**To do**
No pictures, nothing altered: return the data below.
◆ ◆ ◆
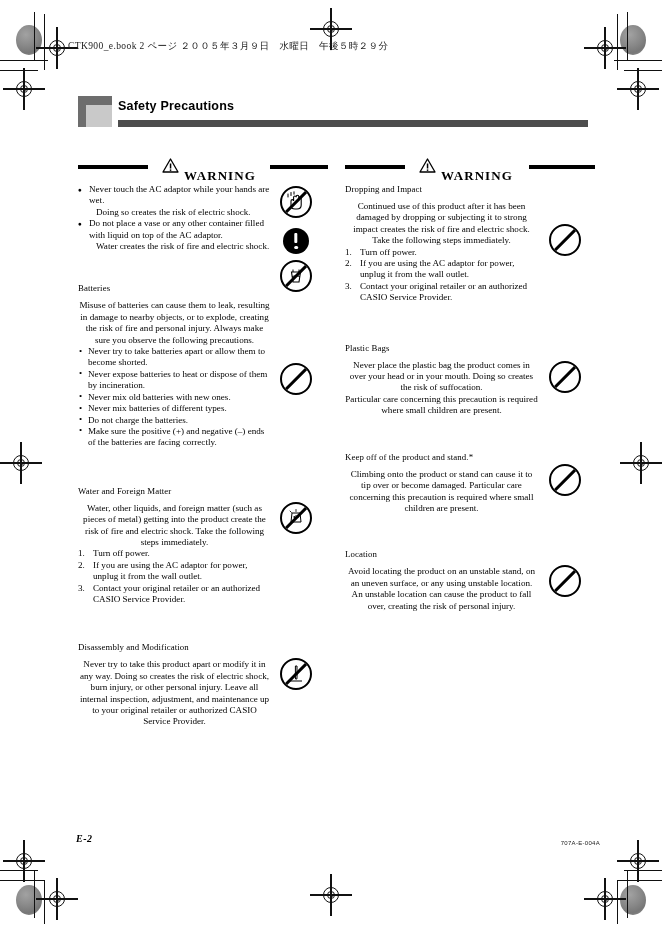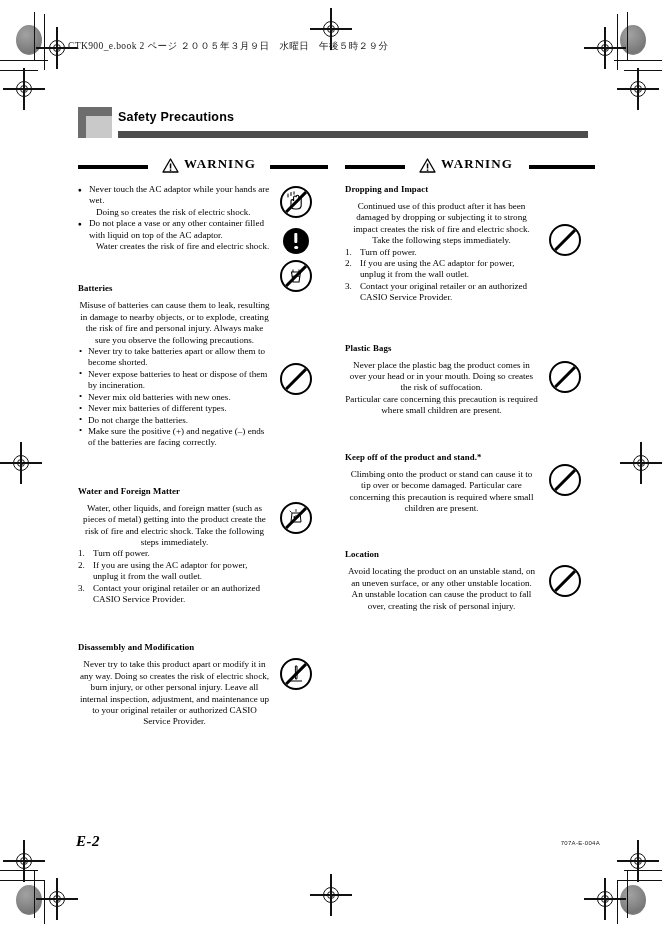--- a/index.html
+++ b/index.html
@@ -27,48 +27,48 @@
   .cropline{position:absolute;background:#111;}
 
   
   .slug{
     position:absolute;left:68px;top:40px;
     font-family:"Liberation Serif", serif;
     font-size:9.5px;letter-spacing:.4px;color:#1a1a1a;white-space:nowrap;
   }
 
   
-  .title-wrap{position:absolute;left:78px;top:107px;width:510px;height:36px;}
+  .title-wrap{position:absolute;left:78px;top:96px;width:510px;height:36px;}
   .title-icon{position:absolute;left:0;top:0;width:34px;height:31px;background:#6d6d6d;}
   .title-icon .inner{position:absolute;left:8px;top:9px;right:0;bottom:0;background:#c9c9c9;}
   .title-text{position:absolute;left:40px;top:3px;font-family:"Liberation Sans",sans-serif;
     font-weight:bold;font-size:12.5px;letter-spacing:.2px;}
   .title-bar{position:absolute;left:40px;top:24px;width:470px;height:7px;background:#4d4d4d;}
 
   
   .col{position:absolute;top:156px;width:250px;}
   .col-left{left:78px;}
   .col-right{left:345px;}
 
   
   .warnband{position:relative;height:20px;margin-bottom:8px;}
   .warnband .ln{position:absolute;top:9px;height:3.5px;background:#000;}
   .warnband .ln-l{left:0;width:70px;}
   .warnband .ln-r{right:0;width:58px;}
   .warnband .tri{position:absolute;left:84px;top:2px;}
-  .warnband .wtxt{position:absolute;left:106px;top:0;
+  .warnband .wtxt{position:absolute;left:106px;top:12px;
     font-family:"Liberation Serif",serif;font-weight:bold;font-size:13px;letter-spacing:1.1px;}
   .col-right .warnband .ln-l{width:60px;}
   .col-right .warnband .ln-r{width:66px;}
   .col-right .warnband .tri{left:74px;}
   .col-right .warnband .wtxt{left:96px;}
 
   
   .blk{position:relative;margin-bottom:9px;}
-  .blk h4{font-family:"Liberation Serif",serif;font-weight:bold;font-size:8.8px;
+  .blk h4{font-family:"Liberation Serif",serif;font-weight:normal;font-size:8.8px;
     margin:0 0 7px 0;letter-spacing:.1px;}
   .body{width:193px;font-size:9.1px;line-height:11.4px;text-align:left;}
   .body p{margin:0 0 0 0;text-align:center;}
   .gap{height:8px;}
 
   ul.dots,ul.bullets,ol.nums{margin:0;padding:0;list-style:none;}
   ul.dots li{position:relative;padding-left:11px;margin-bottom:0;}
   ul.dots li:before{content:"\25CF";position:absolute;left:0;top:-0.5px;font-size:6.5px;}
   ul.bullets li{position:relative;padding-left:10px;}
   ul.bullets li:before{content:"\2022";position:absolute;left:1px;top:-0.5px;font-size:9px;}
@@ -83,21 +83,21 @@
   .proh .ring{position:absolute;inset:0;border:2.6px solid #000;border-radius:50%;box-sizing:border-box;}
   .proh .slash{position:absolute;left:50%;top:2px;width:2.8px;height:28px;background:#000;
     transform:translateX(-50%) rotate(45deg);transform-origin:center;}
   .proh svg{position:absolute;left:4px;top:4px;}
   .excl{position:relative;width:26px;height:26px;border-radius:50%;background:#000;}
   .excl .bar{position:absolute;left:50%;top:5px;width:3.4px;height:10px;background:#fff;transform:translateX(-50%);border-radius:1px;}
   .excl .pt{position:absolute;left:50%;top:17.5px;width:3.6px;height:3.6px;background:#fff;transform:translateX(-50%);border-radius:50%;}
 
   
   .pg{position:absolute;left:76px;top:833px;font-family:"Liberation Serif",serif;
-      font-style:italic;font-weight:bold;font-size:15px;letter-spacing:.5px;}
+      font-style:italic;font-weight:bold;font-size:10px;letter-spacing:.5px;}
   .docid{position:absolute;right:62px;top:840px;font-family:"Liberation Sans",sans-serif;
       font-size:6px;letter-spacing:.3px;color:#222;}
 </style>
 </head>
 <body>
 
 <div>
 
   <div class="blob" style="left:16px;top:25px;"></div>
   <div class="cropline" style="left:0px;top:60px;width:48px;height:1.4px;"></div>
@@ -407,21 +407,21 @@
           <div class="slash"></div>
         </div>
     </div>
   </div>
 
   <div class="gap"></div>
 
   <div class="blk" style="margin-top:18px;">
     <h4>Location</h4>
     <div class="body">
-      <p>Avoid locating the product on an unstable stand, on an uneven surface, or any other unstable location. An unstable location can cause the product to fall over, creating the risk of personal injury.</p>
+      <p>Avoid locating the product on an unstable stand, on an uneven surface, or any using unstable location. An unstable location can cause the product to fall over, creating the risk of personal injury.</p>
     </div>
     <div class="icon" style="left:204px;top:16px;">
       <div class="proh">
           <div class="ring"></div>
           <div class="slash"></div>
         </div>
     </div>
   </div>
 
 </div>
◆ ◆ ◆
**Completed task**
--- a/index.html
+++ b/index.html
@@ -27,48 +27,48 @@
   .cropline{position:absolute;background:#111;}
 
   
   .slug{
     position:absolute;left:68px;top:40px;
     font-family:"Liberation Serif", serif;
     font-size:9.5px;letter-spacing:.4px;color:#1a1a1a;white-space:nowrap;
   }
 
   
-  .title-wrap{position:absolute;left:78px;top:107px;width:510px;height:36px;}
+  .title-wrap{position:absolute;left:78px;top:96px;width:510px;height:36px;}
   .title-icon{position:absolute;left:0;top:0;width:34px;height:31px;background:#6d6d6d;}
   .title-icon .inner{position:absolute;left:8px;top:9px;right:0;bottom:0;background:#c9c9c9;}
   .title-text{position:absolute;left:40px;top:3px;font-family:"Liberation Sans",sans-serif;
     font-weight:bold;font-size:12.5px;letter-spacing:.2px;}
   .title-bar{position:absolute;left:40px;top:24px;width:470px;height:7px;background:#4d4d4d;}
 
   
   .col{position:absolute;top:156px;width:250px;}
   .col-left{left:78px;}
   .col-right{left:345px;}
 
   
   .warnband{position:relative;height:20px;margin-bottom:8px;}
   .warnband .ln{position:absolute;top:9px;height:3.5px;background:#000;}
   .warnband .ln-l{left:0;width:70px;}
   .warnband .ln-r{right:0;width:58px;}
   .warnband .tri{position:absolute;left:84px;top:2px;}
-  .warnband .wtxt{position:absolute;left:106px;top:0;
+  .warnband .wtxt{position:absolute;left:106px;top:12px;
     font-family:"Liberation Serif",serif;font-weight:bold;font-size:13px;letter-spacing:1.1px;}
   .col-right .warnband .ln-l{width:60px;}
   .col-right .warnband .ln-r{width:66px;}
   .col-right .warnband .tri{left:74px;}
   .col-right .warnband .wtxt{left:96px;}
 
   
   .blk{position:relative;margin-bottom:9px;}
-  .blk h4{font-family:"Liberation Serif",serif;font-weight:bold;font-size:8.8px;
+  .blk h4{font-family:"Liberation Serif",serif;font-weight:normal;font-size:8.8px;
     margin:0 0 7px 0;letter-spacing:.1px;}
   .body{width:193px;font-size:9.1px;line-height:11.4px;text-align:left;}
   .body p{margin:0 0 0 0;text-align:center;}
   .gap{height:8px;}
 
   ul.dots,ul.bullets,ol.nums{margin:0;padding:0;list-style:none;}
   ul.dots li{position:relative;padding-left:11px;margin-bottom:0;}
   ul.dots li:before{content:"\25CF";position:absolute;left:0;top:-0.5px;font-size:6.5px;}
   ul.bullets li{position:relative;padding-left:10px;}
   ul.bullets li:before{content:"\2022";position:absolute;left:1px;top:-0.5px;font-size:9px;}
@@ -83,21 +83,21 @@
   .proh .ring{position:absolute;inset:0;border:2.6px solid #000;border-radius:50%;box-sizing:border-box;}
   .proh .slash{position:absolute;left:50%;top:2px;width:2.8px;height:28px;background:#000;
     transform:translateX(-50%) rotate(45deg);transform-origin:center;}
   .proh svg{position:absolute;left:4px;top:4px;}
   .excl{position:relative;width:26px;height:26px;border-radius:50%;background:#000;}
   .excl .bar{position:absolute;left:50%;top:5px;width:3.4px;height:10px;background:#fff;transform:translateX(-50%);border-radius:1px;}
   .excl .pt{position:absolute;left:50%;top:17.5px;width:3.6px;height:3.6px;background:#fff;transform:translateX(-50%);border-radius:50%;}
 
   
   .pg{position:absolute;left:76px;top:833px;font-family:"Liberation Serif",serif;
-      font-style:italic;font-weight:bold;font-size:15px;letter-spacing:.5px;}
+      font-style:italic;font-weight:bold;font-size:10px;letter-spacing:.5px;}
   .docid{position:absolute;right:62px;top:840px;font-family:"Liberation Sans",sans-serif;
       font-size:6px;letter-spacing:.3px;color:#222;}
 </style>
 </head>
 <body>
 
 <div>
 
   <div class="blob" style="left:16px;top:25px;"></div>
   <div class="cropline" style="left:0px;top:60px;width:48px;height:1.4px;"></div>
@@ -407,21 +407,21 @@
           <div class="slash"></div>
         </div>
     </div>
   </div>
 
   <div class="gap"></div>
 
   <div class="blk" style="margin-top:18px;">
     <h4>Location</h4>
     <div class="body">
-      <p>Avoid locating the product on an unstable stand, on an uneven surface, or any other unstable location. An unstable location can cause the product to fall over, creating the risk of personal injury.</p>
+      <p>Avoid locating the product on an unstable stand, on an uneven surface, or any using unstable location. An unstable location can cause the product to fall over, creating the risk of personal injury.</p>
     </div>
     <div class="icon" style="left:204px;top:16px;">
       <div class="proh">
           <div class="ring"></div>
           <div class="slash"></div>
         </div>
     </div>
   </div>
 
 </div>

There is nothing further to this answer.